This is incredibly good news for us runners.

Additionally, my friend, hypnotherapist and multi world title winning fighter, Gary Turner is writing a lot about running while he is spending just 12 weeks preparing and training for a 40 mile ultra marathon. Here is what he wrote as his Facebook status update earlier this week:

Heard on the radio earlier a DJ talking about his London Marathon entry talking about what a massive hurdle it is to overcome.

It isn’t.

In a couple of weeks I’ll be doing a marathon a week for my ultramarathon training.
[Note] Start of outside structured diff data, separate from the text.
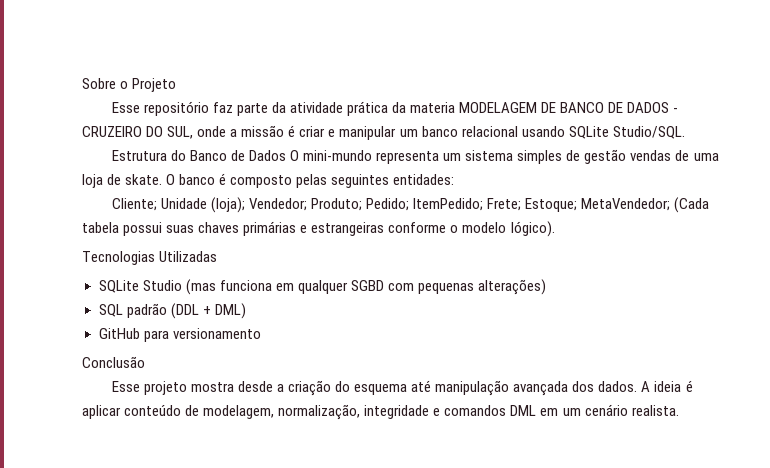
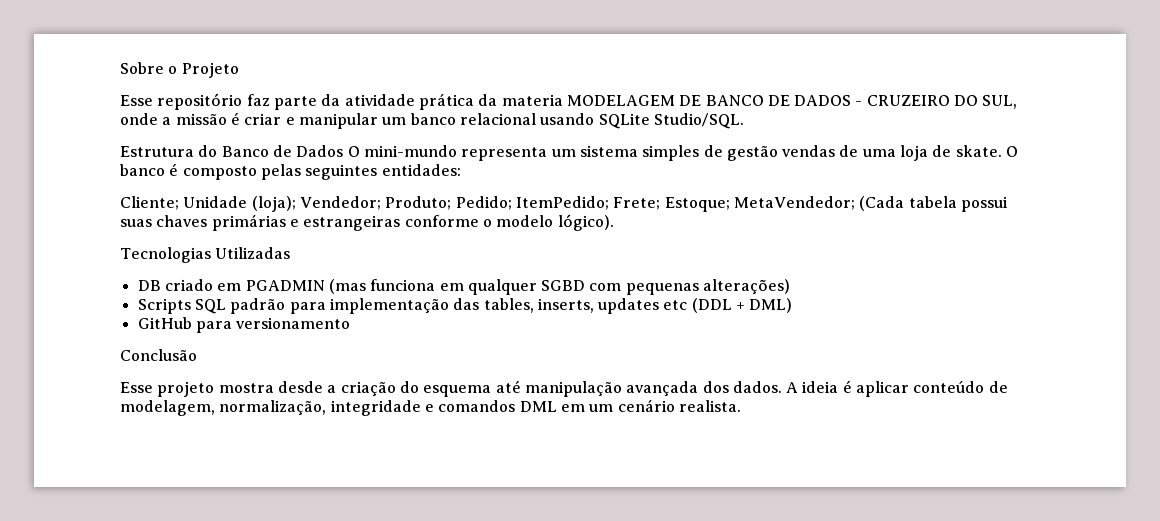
- SQLite Studio (mas funciona em qualquer SGBD com pequenas alterações)
+ DB criado em PGADMIN (mas funciona em qualquer SGBD com pequenas alterações)
- SQL padrão (DDL + DML)
+ Scripts SQL padrão para implementação das tables, inserts, updates etc (DDL + DML)

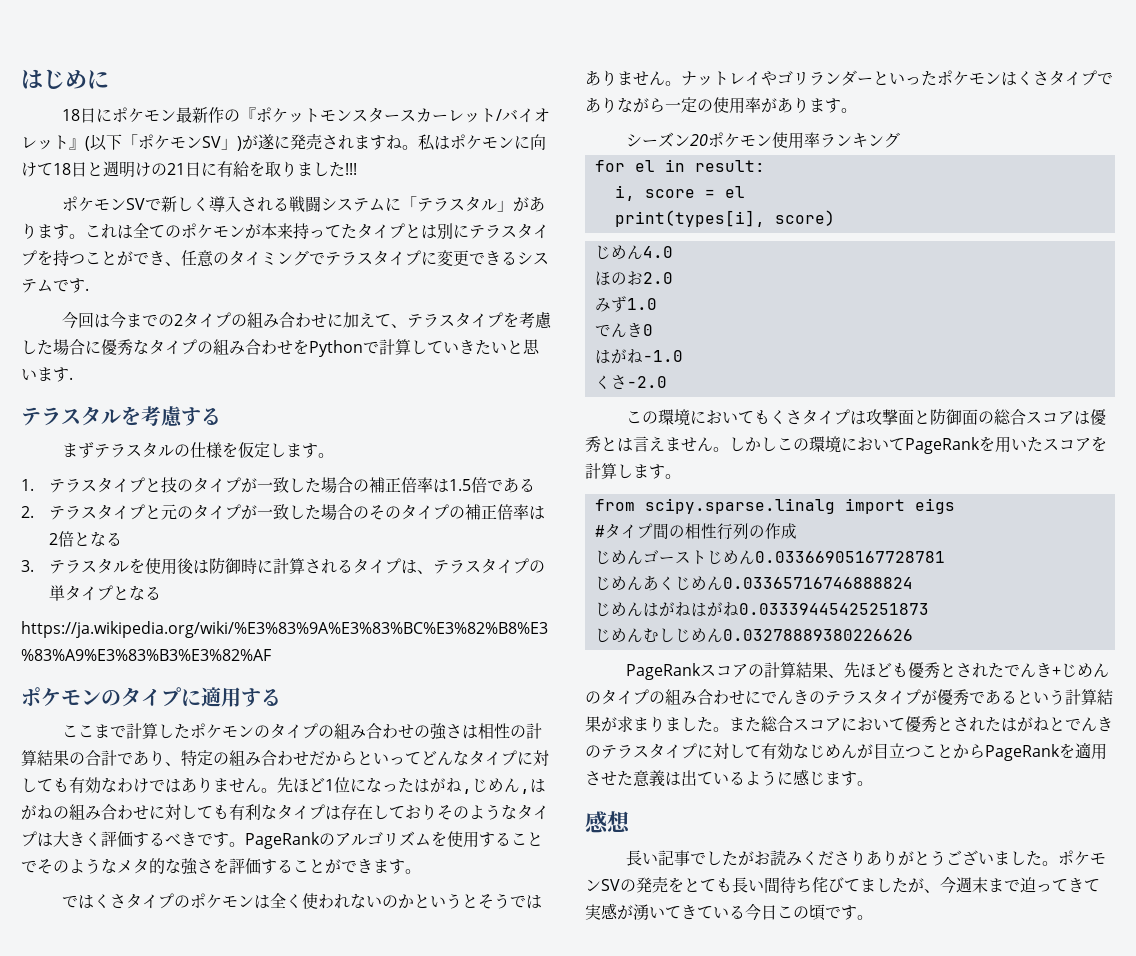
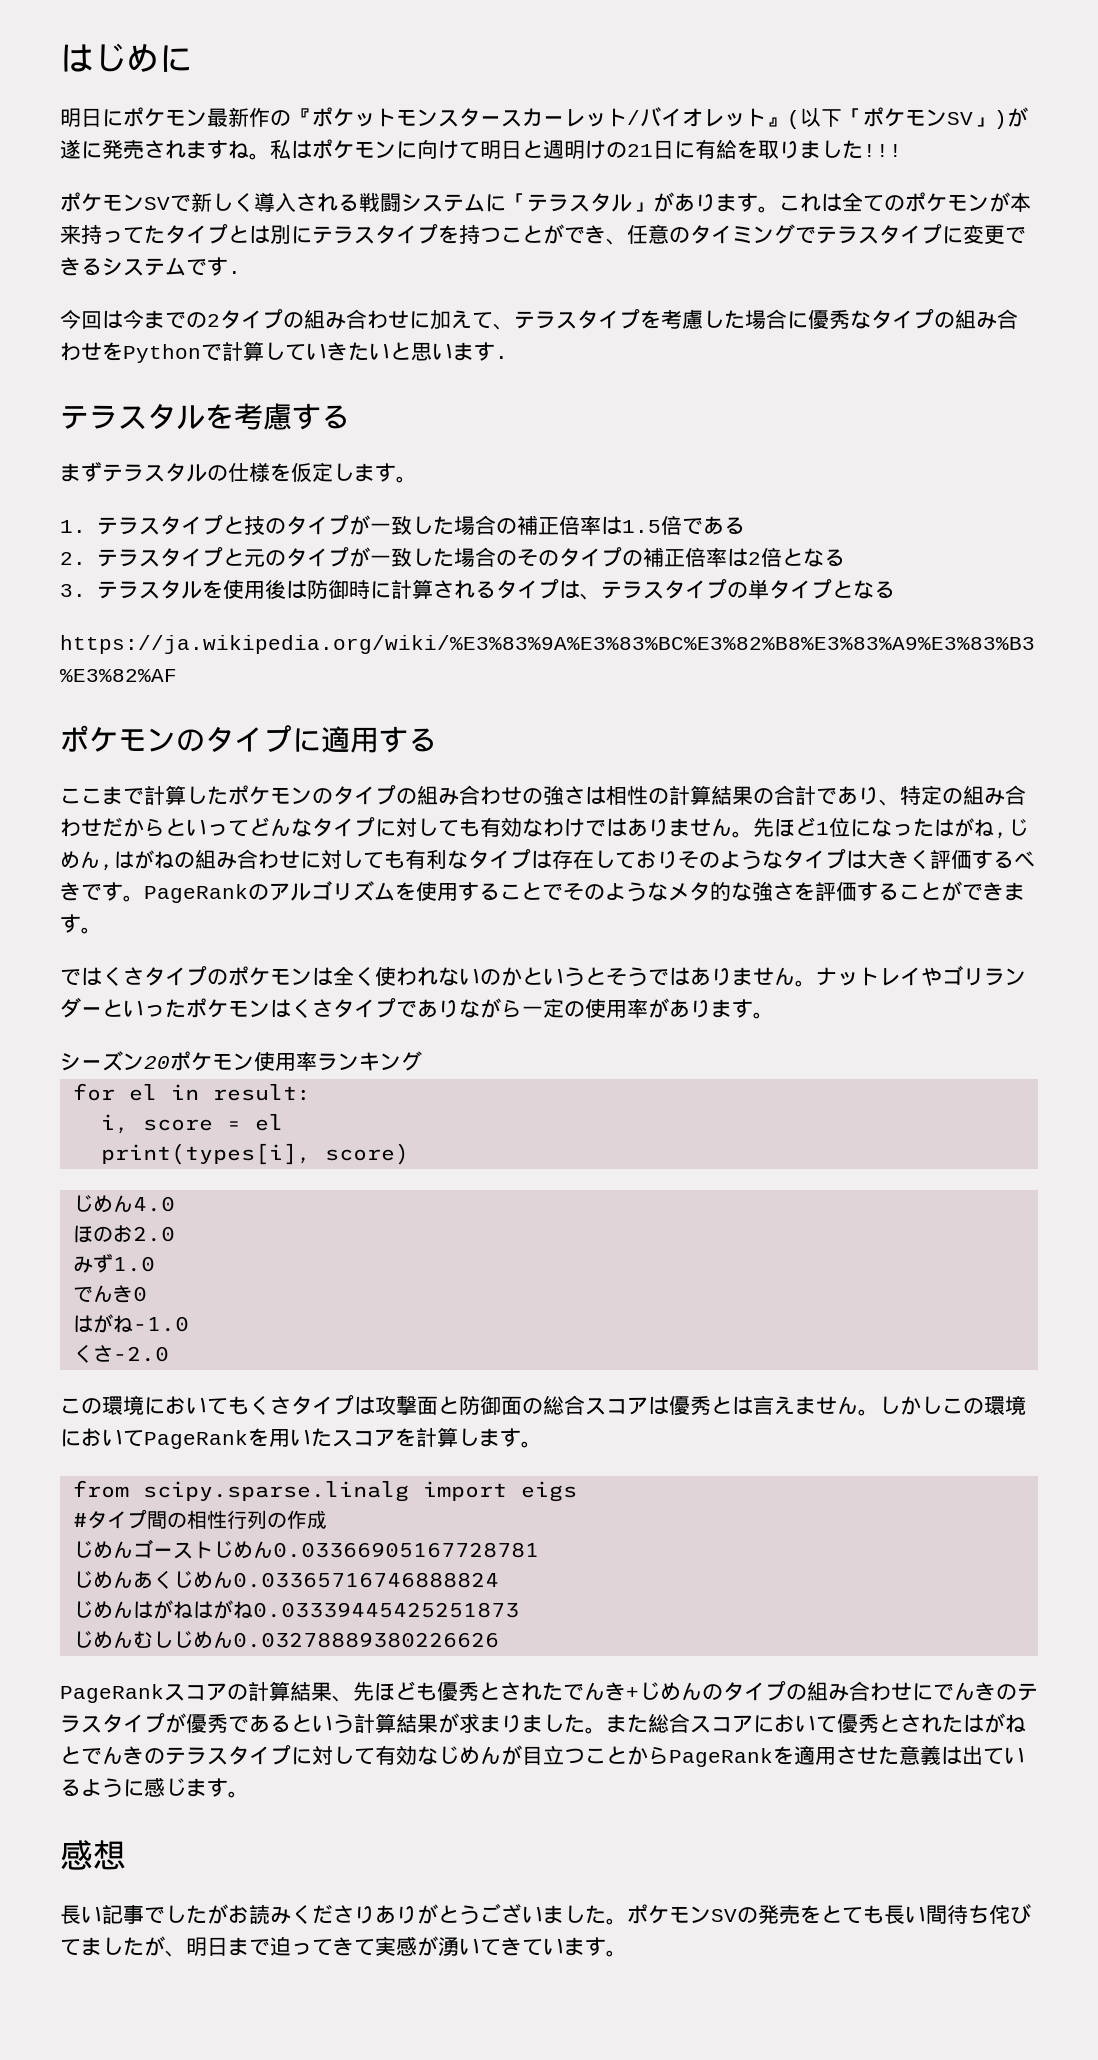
- 18日にポケモン最新作の『ポケットモンスタースカーレット/バイオレット』(以下「ポケモンSV」)が遂に発売されますね。
+ 明日にポケモン最新作の『ポケットモンスタースカーレット/バイオレット』(以下「ポケモンSV」)が遂に発売されますね。
- 私はポケモンに向けて18日と週明けの21日に有給を取りました!!!
+ 私はポケモンに向けて明日と週明けの21日に有給を取りました!!!
- ポケモンSVの発売をとても長い間待ち侘びてましたが、今週末まで迫ってきて実感が湧いてきている今日この頃です。
+ ポケモンSVの発売をとても長い間待ち侘びてましたが、明日まで迫ってきて実感が湧いてきています。

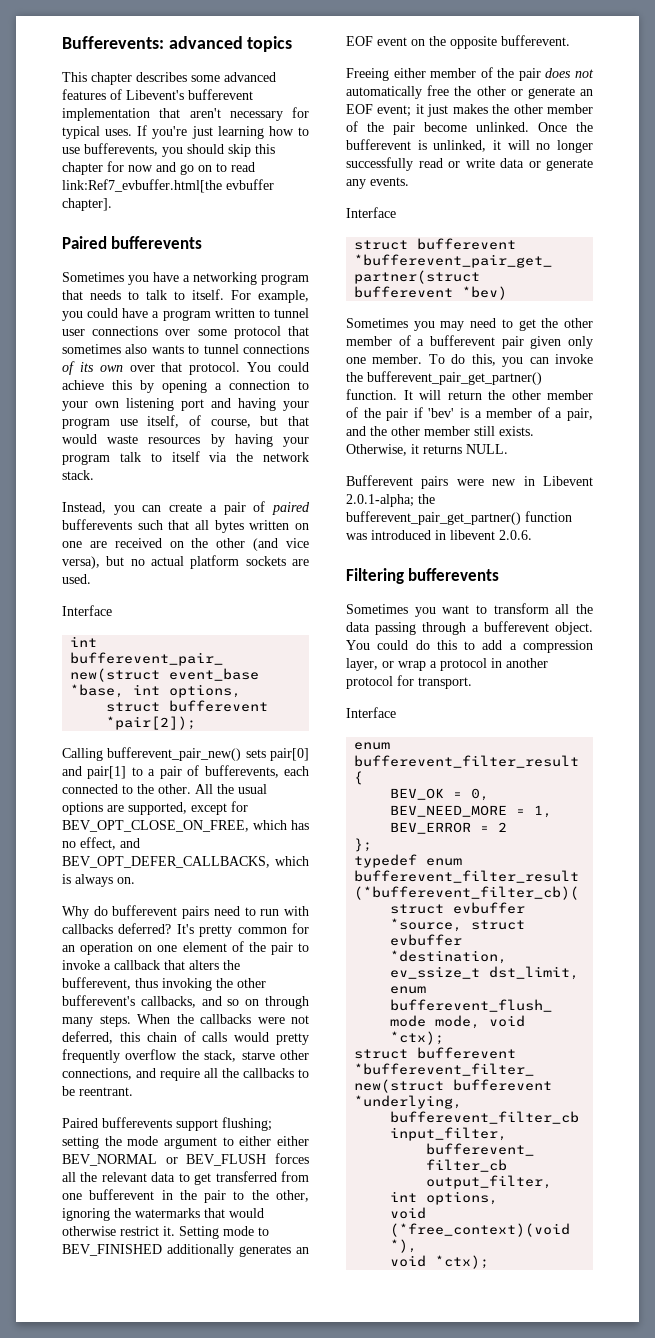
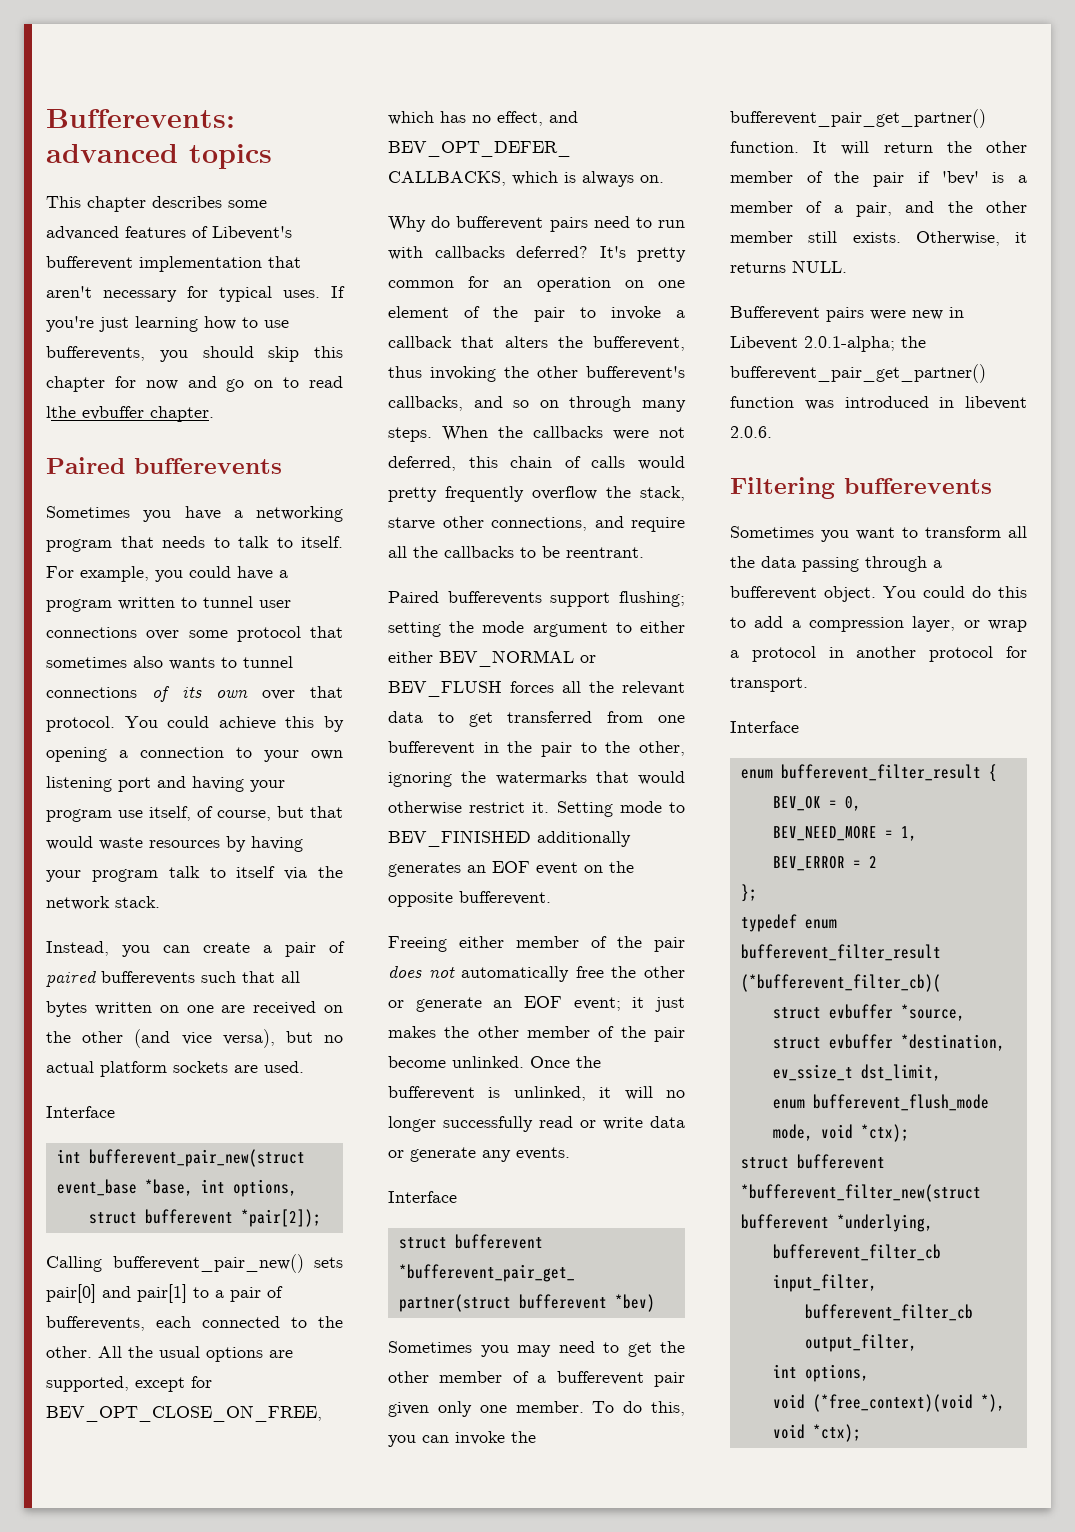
- If you're just learning how to use bufferevents, you should skip this chapter for now and go on to read link:Ref7_evbuffer.html[the evbuffer chapter].
+ If you're just learning how to use bufferevents, you should skip this chapter for now and go on to read lthe evbuffer chapter.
Long runs for me now seem normal. Yet his is only my 4th week of preparation. Impressive? Nope. Just know what I’m doing and expect to be able to do it.

Eddie Izzard did 43 marathons in 51 days on just 5 weeks of training. Think about what our military do in training as a matter of course.

Many people do far more impressive distances. 

Your body can do 1,000 times more than you think it can. You just have to vote with your feet, and have a strong mind.” (Gary Turner, 19th September, 2012, Facebook)

Gary sums up nicely my own sentiments and there is evidence to show that we are more capable than we sometimes think, and also we can alter our perceived level of effort to enhance and advance our running performance.

In the early 2000’s Williamson and colleagues (2001, 2002) showed how hypnosis and receiving suggestions in hypnosis could alter the level of perceived effort by the athlete, resulting in them being able to perform better – and actually having a cardiovascular response to the brain believing in that perceived effort level. It sounds like the stuff of fantasy, but evidence repeatedly supports this notion and it makes complete sense when you consider it fully.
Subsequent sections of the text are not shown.